What you have to do.
Transcribe each entry exactly; skip the images.

Difference listings.

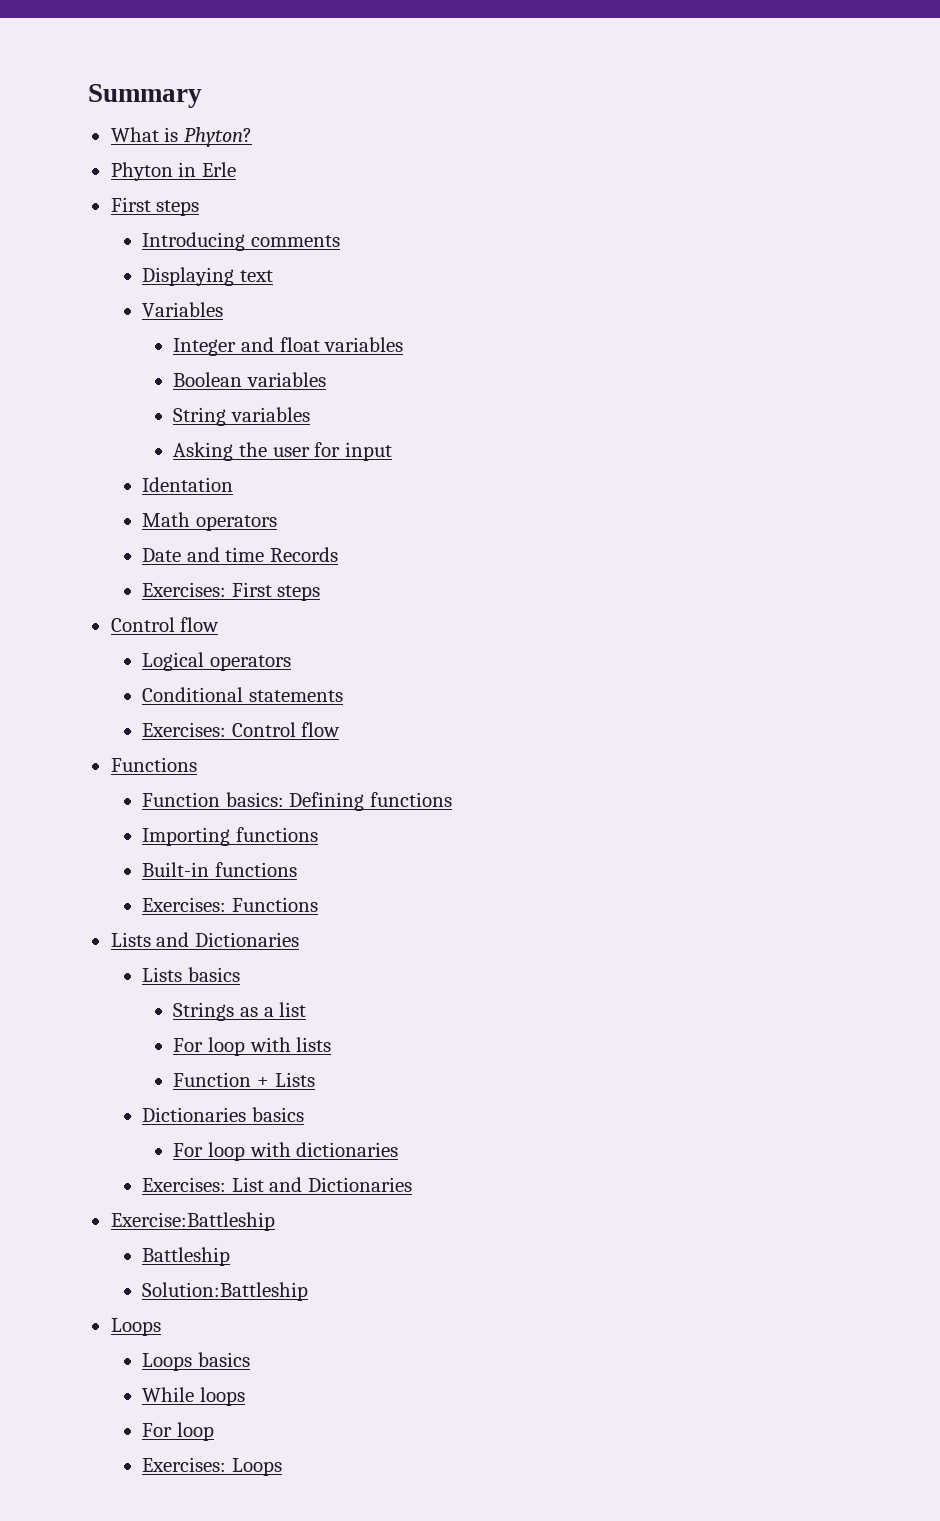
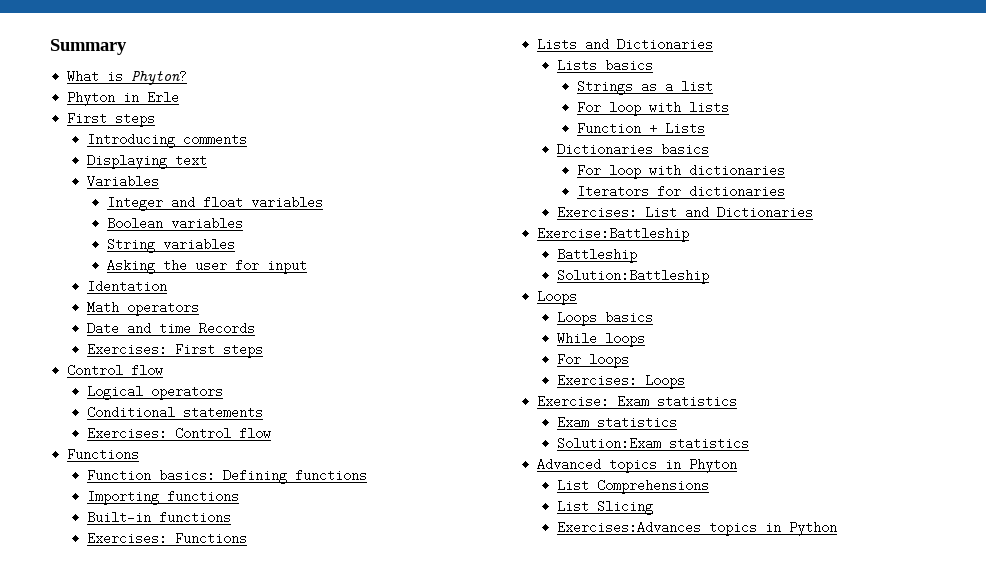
(399, 1149) none -> [576,185,785,198] // Iterators for dictionaries
[176,1422,214,1441] loop -> [588,354,629,368] loops
(282, 1467) none -> [537,395,738,408] [556,416,677,429] [556,437,749,450] [537,458,738,473] [556,479,709,494] [556,500,653,515] [556,521,837,536] // Exercise: Exam statistics // Exam statistics // Solution:Exam statistics // Advanced topics in Phyton // List Comprehensions // List Slicing // Exercises:Advances topics in Python

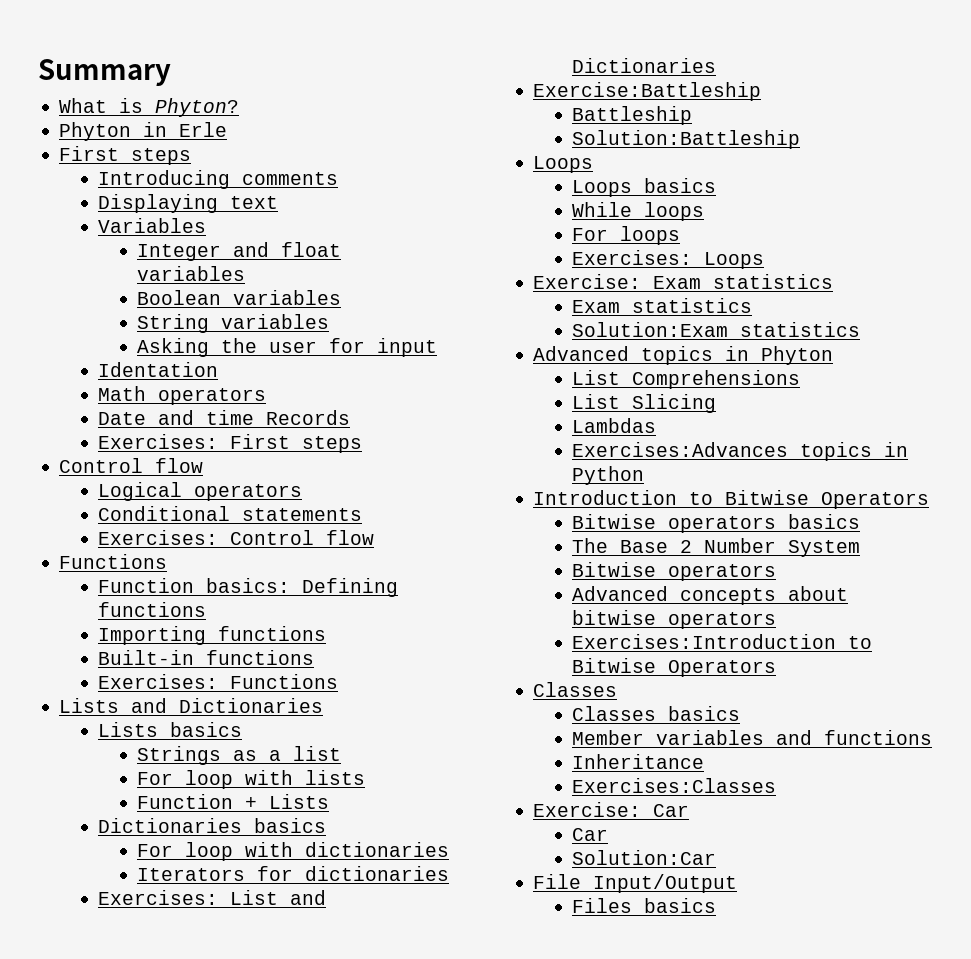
(653, 507) none -> [572,418,657,433] // Lambdas
(837, 528) none -> [533,490,930,509] [572,514,861,533] [572,538,861,557] [572,562,777,581] [572,586,849,605] [572,610,777,629] [572,634,873,649] [572,658,777,677] [533,682,618,697] [572,706,741,721] [572,730,933,745] [572,754,705,769] [572,778,777,793] [533,802,690,817] [572,828,609,841] [572,850,717,865] [533,874,738,893] [572,898,717,913] // Introduction to Bitwise Operators // Bitwise operators basics // The Base 2 Number System // Bitwise operators // Advanced concepts about bitwise operators // Exercises:Introduction to Bitwise Operators // Classes // Classes basics // Member variables and functions // Inheritance // Exercises:Classes // Exercise: Car // Car // Solution:Car // File Input/Output // Files basics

Task response.
(399, 1149) none -> [576,185,785,198] // Iterators for dictionaries
[176,1422,214,1441] loop -> [588,354,629,368] loops
(282, 1467) none -> [537,395,738,408] [556,416,677,429] [556,437,749,450] [537,458,738,473] [556,479,709,494] [556,500,653,515] [556,521,837,536] // Exercise: Exam statistics // Exam statistics // Solution:Exam statistics // Advanced topics in Phyton // List Comprehensions // List Slicing // Exercises:Advances topics in Python

(653, 507) none -> [572,418,657,433] // Lambdas
(837, 528) none -> [533,490,930,509] [572,514,861,533] [572,538,861,557] [572,562,777,581] [572,586,849,605] [572,610,777,629] [572,634,873,649] [572,658,777,677] [533,682,618,697] [572,706,741,721] [572,730,933,745] [572,754,705,769] [572,778,777,793] [533,802,690,817] [572,828,609,841] [572,850,717,865] [533,874,738,893] [572,898,717,913] // Introduction to Bitwise Operators // Bitwise operators basics // The Base 2 Number System // Bitwise operators // Advanced concepts about bitwise operators // Exercises:Introduction to Bitwise Operators // Classes // Classes basics // Member variables and functions // Inheritance // Exercises:Classes // Exercise: Car // Car // Solution:Car // File Input/Output // Files basics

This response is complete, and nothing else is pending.